DATA TO PROCESS:
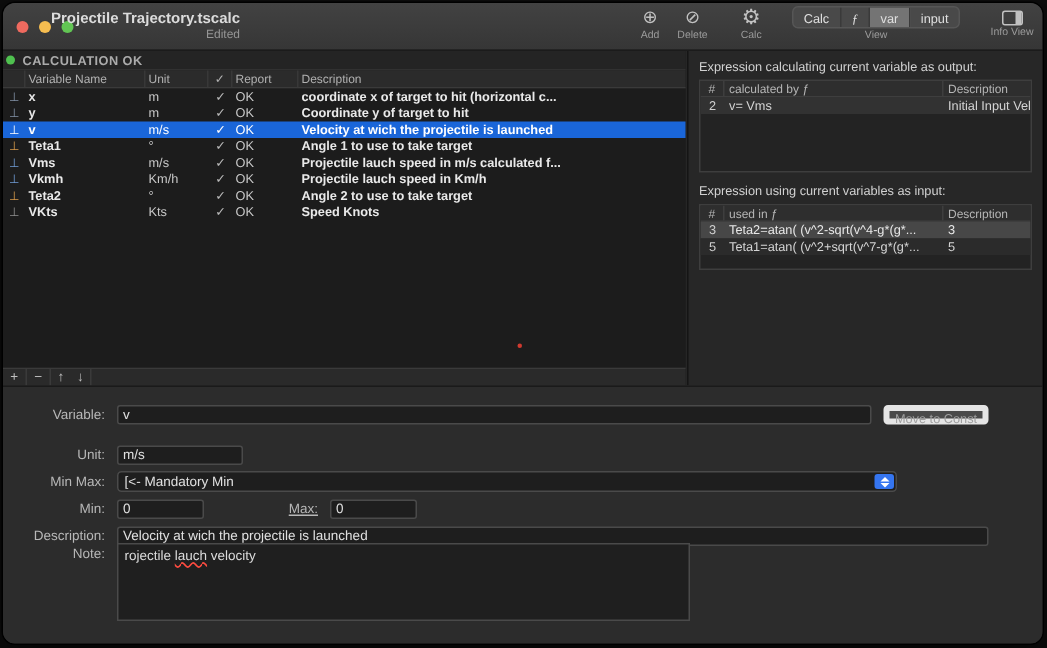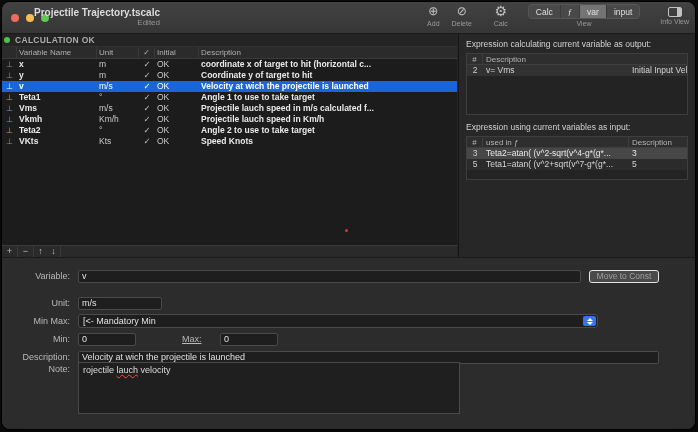--- a/index.html
+++ b/index.html
@@ -75,32 +75,32 @@
   .x-row.hl { background:#474747; color:#e8e8e8; }
   .x-row.dim { background:#2b2b2b; }
 
   
   .form { position:absolute; left:0; top:255px; right:0; bottom:0; background:#2c2c2c; border-top:1px solid #1a1a1a; }
   .f-row { position:absolute; left:10px; right:36px; height:14px; display:flex; align-items:center; }
   .f-label { width:58px; text-align:right; margin-right:8px; font-size:9px; color:#b8b8b8; flex:none; }
   .f-input { height:13px; background:#1e1e1e; border:1px solid #4a4a4a; border-radius:2px; color:#e0e0e0;
              font-size:9px; font-family:"Liberation Sans", sans-serif; padding:0 3px; outline:none; }
   .grow { flex:1; }
-  .btn { height:13px; width:70px; margin-left:8px; background:#4a4a4a; border:1px solid #e5e5e5; border-radius:3px;
+  .btn { height:13px; width:70px; margin-left:8px; background:#4a4a4a; border:4px solid #e5e5e5; border-radius:3px;
          color:#9f9f9f; font-size:8.5px; line-height:11px; text-align:center; flex:none; cursor:default; }
   .popup { position:relative; width:520px; height:14px; background:#1e1e1e; border:1px solid #4a4a4a; border-radius:3px; cursor:default; }
   .popup-value { font-size:9px; color:#e0e0e0; line-height:12px; padding-left:4px; display:block; overflow:hidden; white-space:nowrap; }
   .chev { position:absolute; right:1px; top:1px; width:13px; height:10px; background:#3575f0; border-radius:2px;
           display:flex; flex-direction:column; align-items:center; justify-content:center; gap:1px; }
   .chev i { display:block; width:0; height:0; border-left:3px solid transparent; border-right:3px solid transparent; }
   .chev .up { border-bottom:3px solid #fff; }
   .chev .down { border-top:3px solid #fff; }
   .w-unit { width:84px; }
   .w-min { width:58px; }
-  .maxlab { width:30px; margin-left:46px; margin-right:8px; font-size:9px; color:#b8b8b8;text-decoration:underline; }
+  .maxlab { width:30px; margin-left:46px; text-align:right; margin-right:8px; font-size:9px; color:#b8b8b8;text-decoration:underline; }
   .note-label { align-items:flex-start; }
   .note-box { position:absolute; left:76px; top:104px; width:382px; height:52px; background:#1f1f1f; border:1px solid #4a4a4a;
               font-size:9px; color:#dcdcdc; padding:2px 4px; line-height:11px; }
   .misspell { text-decoration:underline; text-decoration-style:wavy; text-decoration-color:#ff4b40; }
 </style>
 </head>
 <body>
 
 <div class="window">
 
@@ -146,21 +146,21 @@
   <div class="left-panel">
     <div class="status-bar">
       <div class="status-dot"></div>
       <div class="status-text">CALCULATION OK</div>
     </div>
     <div class="grid thead">
       <div></div>
       <div>Variable Name</div>
       <div>Unit</div>
       <div class="c-check">✓</div>
-      <div>Initial</div>
+      <div>Report</div>
       <div>Description</div>
     </div>
     <div class="rows">
       <div class="grid vrow">
         <div class="ricon c-in">⊥</div>
         <div class="cell-name">x</div>
         <div>m</div>
         <div class="cell-check">✓</div>
         <div>OK</div>
         <div class="cell-desc">coordinate x of target to hit (horizontal c...</div>
@@ -230,20 +230,21 @@
         <div class="rt-btn">↓</div>
       </div>
     </div>
   </div>
 
   <div class="right-panel">
     <div class="sec-title">Expression calculating current variable as output:</div>
     <div class="x-table x-t1">
       <div class="xgrid x-header">
         <div class="xnum">#</div>
+        <div class="fn-cell">calculated by ƒ</div>
         <div>Description</div>
       </div>
       <div class="xgrid x-row">
         <div class="xnum">2</div>
         <div>v= Vms</div>
         <div>Initial Input Velocity of pr...</div>
       </div>
     </div>
     <div class="sec-title">Expression using current variables as input:</div>
     <div class="x-table x-t2">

ASSIGNED TASK:
Your answer should be the lines of the listing above between the line holding "width:58px; text-align:right; margin-right:8px;" and the line holding "color:#9f9f9f; font-size:8.5px; line-height:11px;", inclusive, restated word for word and alone.

RESULT:
   .f-label { width:58px; text-align:right; margin-right:8px; font-size:9px; color:#b8b8b8; flex:none; }
   .f-input { height:13px; background:#1e1e1e; border:1px solid #4a4a4a; border-radius:2px; color:#e0e0e0;
              font-size:9px; font-family:"Liberation Sans", sans-serif; padding:0 3px; outline:none; }
   .grow { flex:1; }
-  .btn { height:13px; width:70px; margin-left:8px; background:#4a4a4a; border:1px solid #e5e5e5; border-radius:3px;
+  .btn { height:13px; width:70px; margin-left:8px; background:#4a4a4a; border:4px solid #e5e5e5; border-radius:3px;
          color:#9f9f9f; font-size:8.5px; line-height:11px; text-align:center; flex:none; cursor:default; }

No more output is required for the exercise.